Amazon.com
Marilyn Hacker's dark, complex poetic vision has a strange, often formal, beauty to it. Yet, when she writes in Living in the Moment: "I try to be a woman I could love./ I am probably wrong, asking/ you to stay . . ." one feels a very elemental tension between hope and fear, self-loathing and the need for love. It's a tangled inner life that Hacker is opening up for our inspection, and these are beautiful and brave poems.
From Publishers Weekly
Tracing Hacker's (Assumptions) poetic development here will make an intriguing journey for both new and familiar readers of this leader of the feminist/lesbian poetry movement. Hacker's signature style-passionate, technically deft-is spotlighted in early poems such as "Elegy," paying tribute to the agonized "sandpaper/ velvet" throat of Janis Joplin.
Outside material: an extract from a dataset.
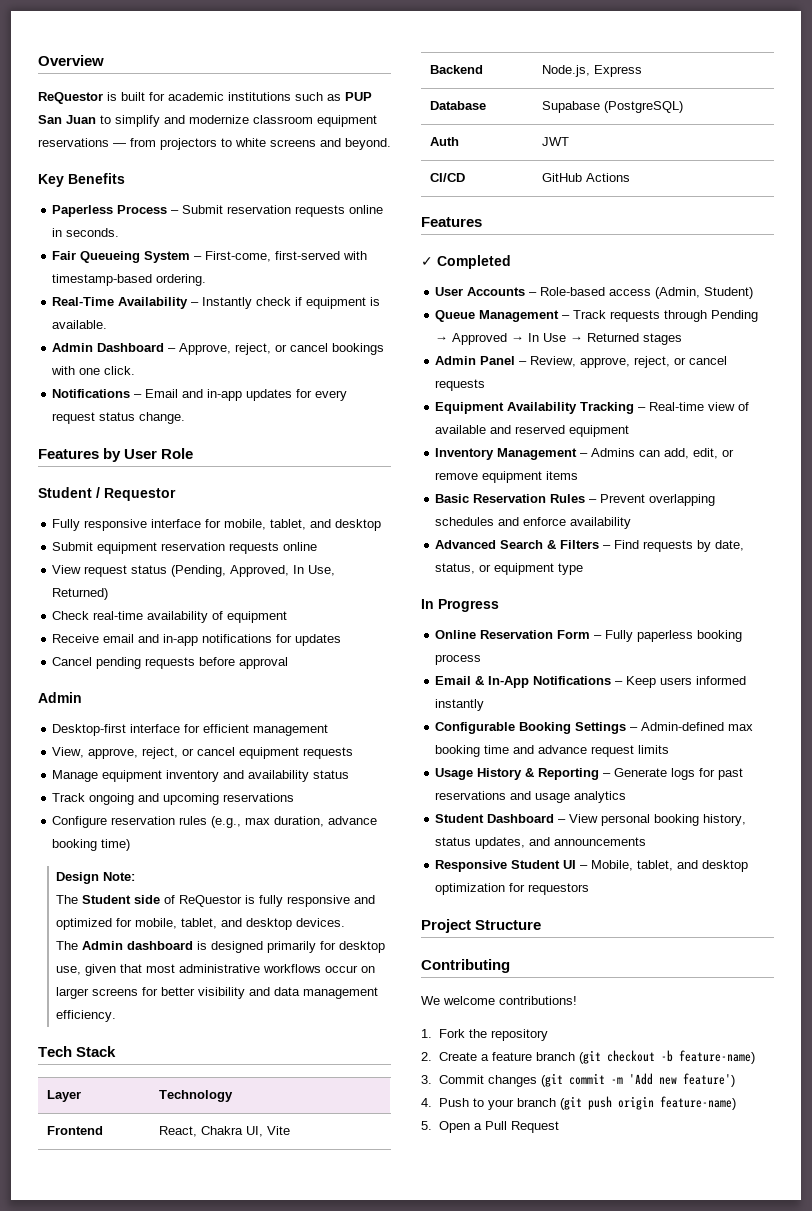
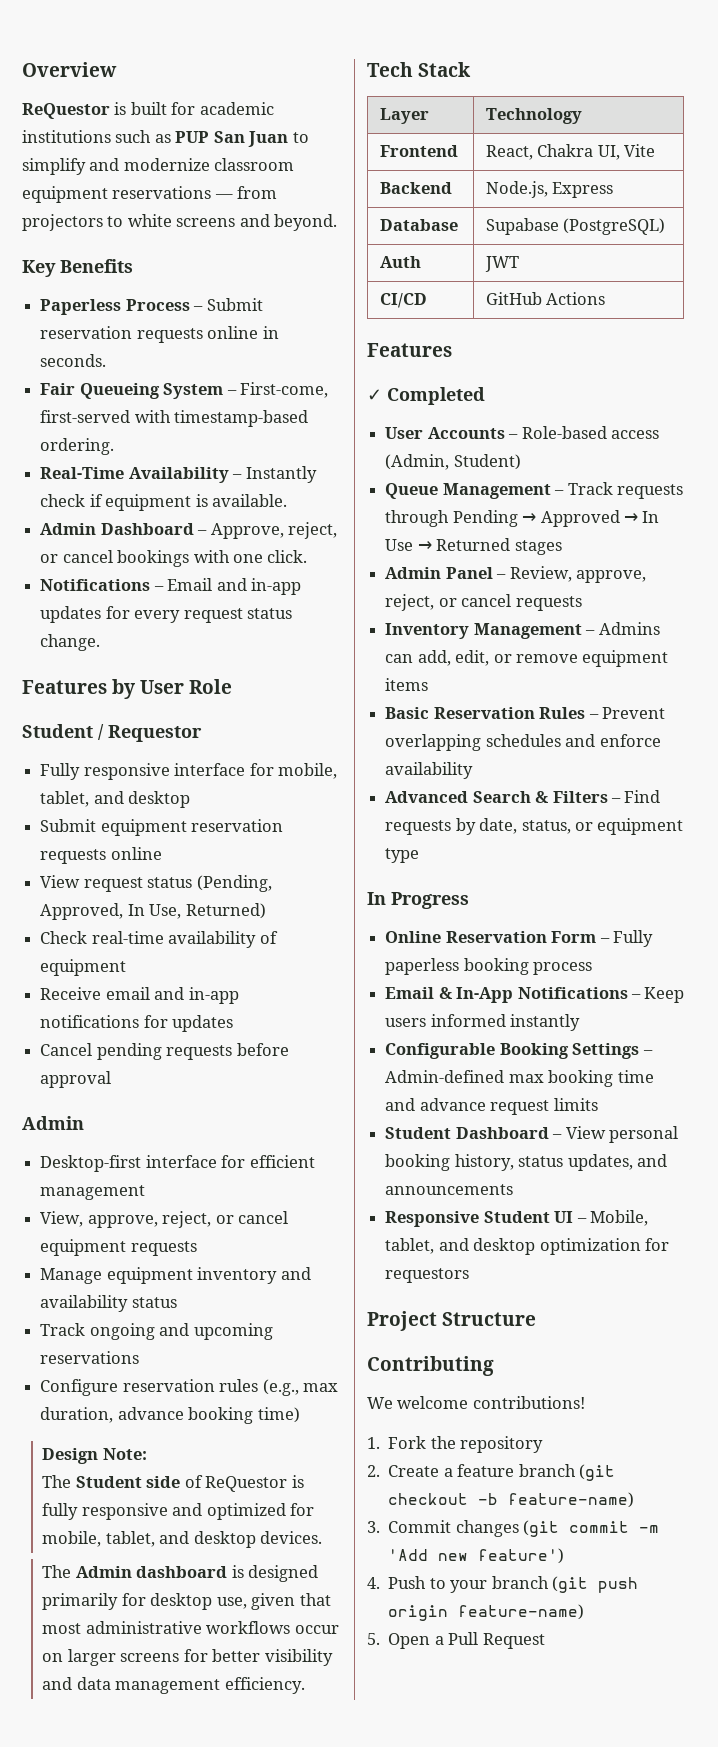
- Equipment Availability Tracking – Real-time view of available and reserved equipment
- Usage History & Reporting – Generate logs for past reservations and usage analytics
The poet has noted that "subjects choose us, not otherwise": by the 1980s, her subjects were avowedly feminist, ranging from political ideology in "Coda" to eros in "La Fontaine de Vauclause." Other poems disclose her "taking notice" of her estranged relations with her diabetic mother, and of her daughter Ira, "born hero" and "found... flawed." Recent poems find Hacker's stance forthrightly gay ("unsaintly ordinary female queers"), yet her style has become more muted, especially in written reveries about the chaotic 1960s. This collection deserves honors for its great heart and its embrace of the female condition.